The Publisher, Distributor, and Subscriber Metaphor

Any SQL Server can play up to three distinct roles in a data replication environment, as represented in Figure 22.3:

Being a publication server (the publisher of data)
Being a distribution server (the distributor of data)
Being a subscription server (the subscriber to the data being published)

Figure 22.3. The publisher, distributor and subscriber.

graphics/22fig03.jpg

The publication server contains the database or databases that are going to be published. This is the source of the data that is to be replicated to other servers. In Figure 22.3, the Customers table in the Northwind database is the data to be published. To publish data, the database that contains the data that is going to be published must first be enabled for publishing. Full publishing configuration requirements will be discussed later in this chapter in the "Setting Up Replication" section.

The distribution server (distributor) can either be on the same server as the publication server or on a different server?in this case, a remote distribution server. This server will contain the distribution database. This database, also called the store-and-forward database, holds all the data changes that are to be forwarded from the published database to any subscription servers that subscribe to the data. A single distribution server can support several publication servers. The distribution server is truly the workhorse of data replication.

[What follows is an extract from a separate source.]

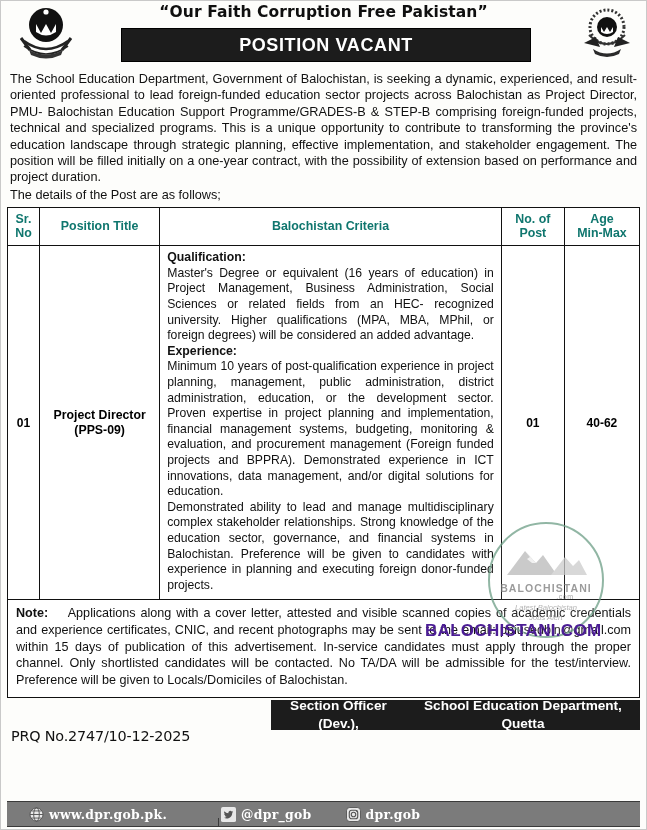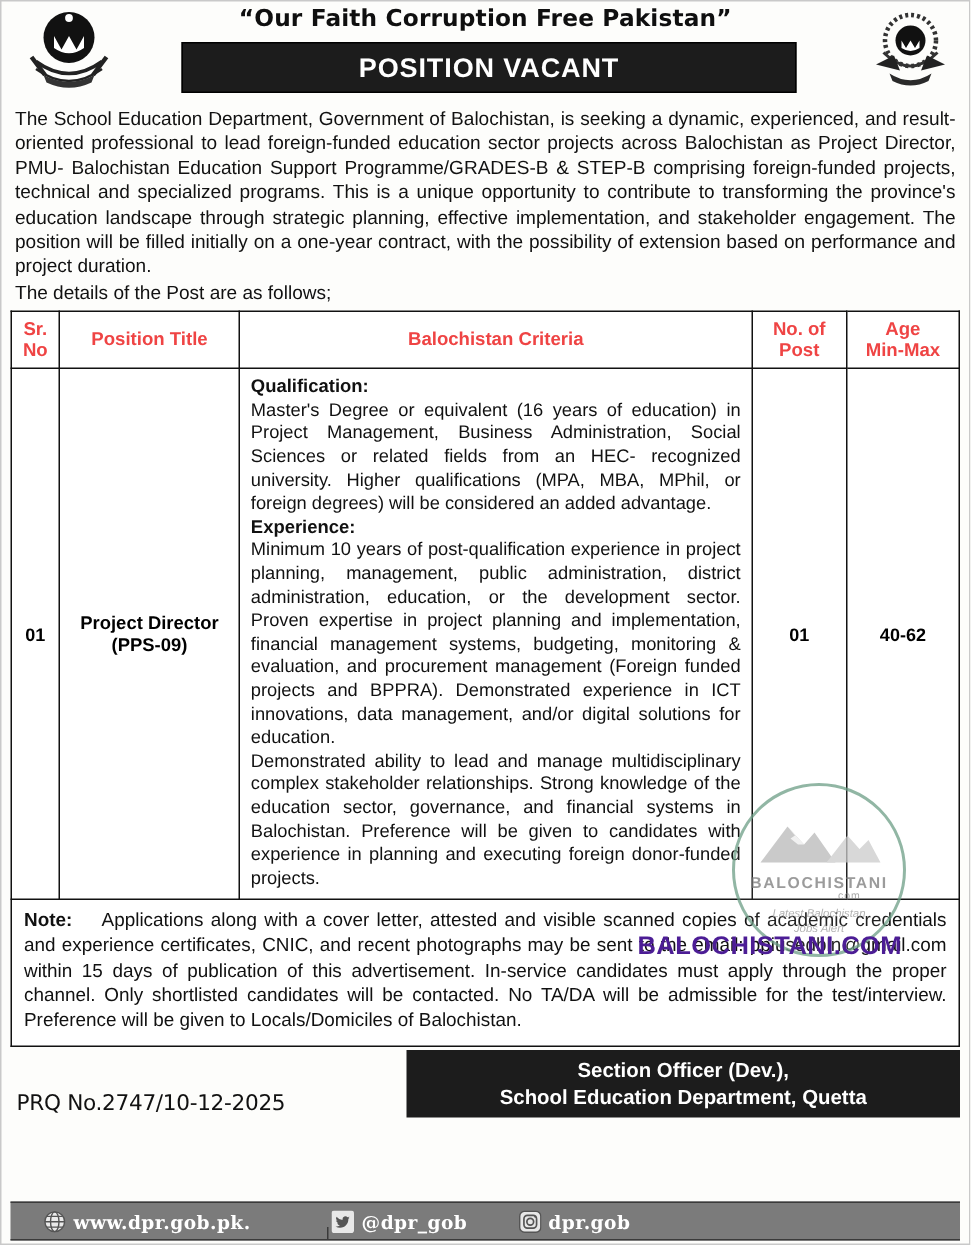"Sr." .tbl th { color: #ef4444 -> #0f766e }
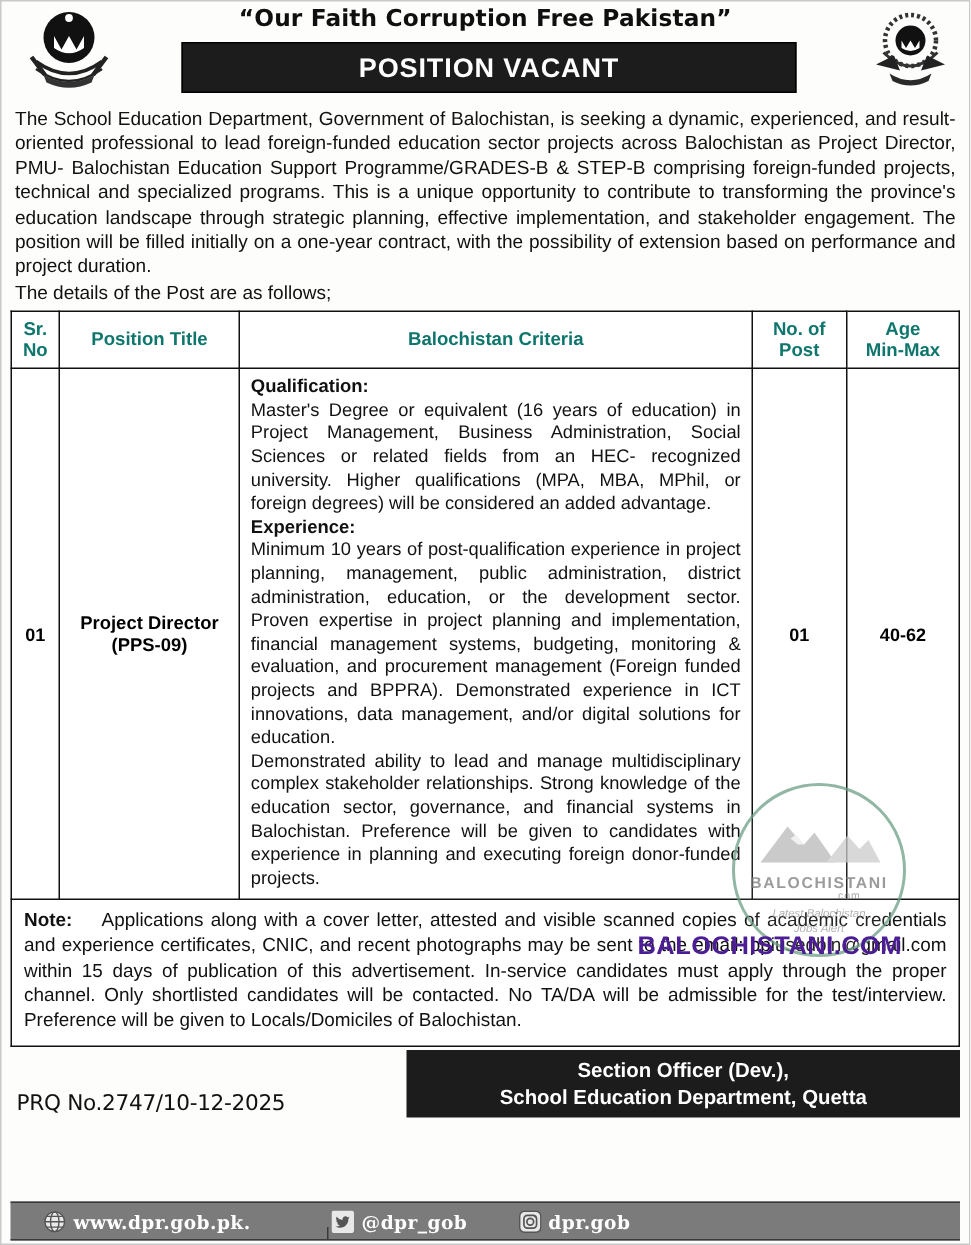"Section Officer (Dev.)," .sign-block { flex-direction: column -> row; height: 45px -> 30px }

The subscription server contains a copy of the database or portions of the database that are being published, like the Customers table in the Northwind database. The distribution server sends any changes made to the published database via the subscription server's copy of the Customers table. This is known as store-and-forward. In previous versions of SQL Server, many data replication approaches would only send the data to the subscription server and then the data was treated as read-only. In SQL Server 7.0 and 2000, subscribers can make updates, which are returned to the publisher, known as the updating subscriber. It is important to note that an updating subscriber is not the same as a publisher. This chapter will cover more on updating subscribers in the "Publishing Subscriber" section.

Along with these distinct server roles, Microsoft utilizes a few more metaphors. These are publications and articles. A publication is a group of one or more articles, and is the basic unit of data replication. An article is simply a pointer to a single table, or a subset of rows or columns out of a table, that will be made available for replication.

Publications and Articles

A single database can contain more than one publication. You can publish data from tables, database objects, the execution of stored procedures, and even schema objects, such as referential integrity constraints, clustered indexes, non-clustered indexes, user triggers, extended properties, and collation. Regardless of what you plan to replicate, all articles in a publication are synchronized at the same time. Figure 22.4 depicts a typical publication with two articles. You can choose to replicate whole tables, or just parts of tables via filtering.

Figure 22.4. Cust_Ord publication (Northwind DB).

graphics/22fig04.jpg

Filtering Articles

You can create articles on SQL Server in several different ways. The basic way to create an article is to publish all of the columns and rows that are contained in a table. Although this is the easiest way to create articles, your business needs might require that you publish only certain columns or rows out of a table. This is referred to as filtering vertically or horizontally. Vertical filtering filters only specific columns, whereas horizontal filtering filters only specific rows. In addition, SQL Server 2000 provides the added functionality of join filters and dynamic filters.

As an example, you might only need to replicate a customer's customer ID, company name, and phone number to various subscribing servers around your company. For this application, the Address data is restricted information and should not be replicated. You can create an article for data replication which contains a subset of the Customers table that will be replicated to these other locations (see Figure 22.5).

Figure 22.5. Vertical filtering is the process of creating a subset of columns from a table to be replicated to subscribers.

graphics/22fig05.gif

In another example, you might need to publish only the Customers table data that is in a specific region, requiring you to geographically partition the data. This process, as shown in Figure 22.6, is known as horizontal filtering.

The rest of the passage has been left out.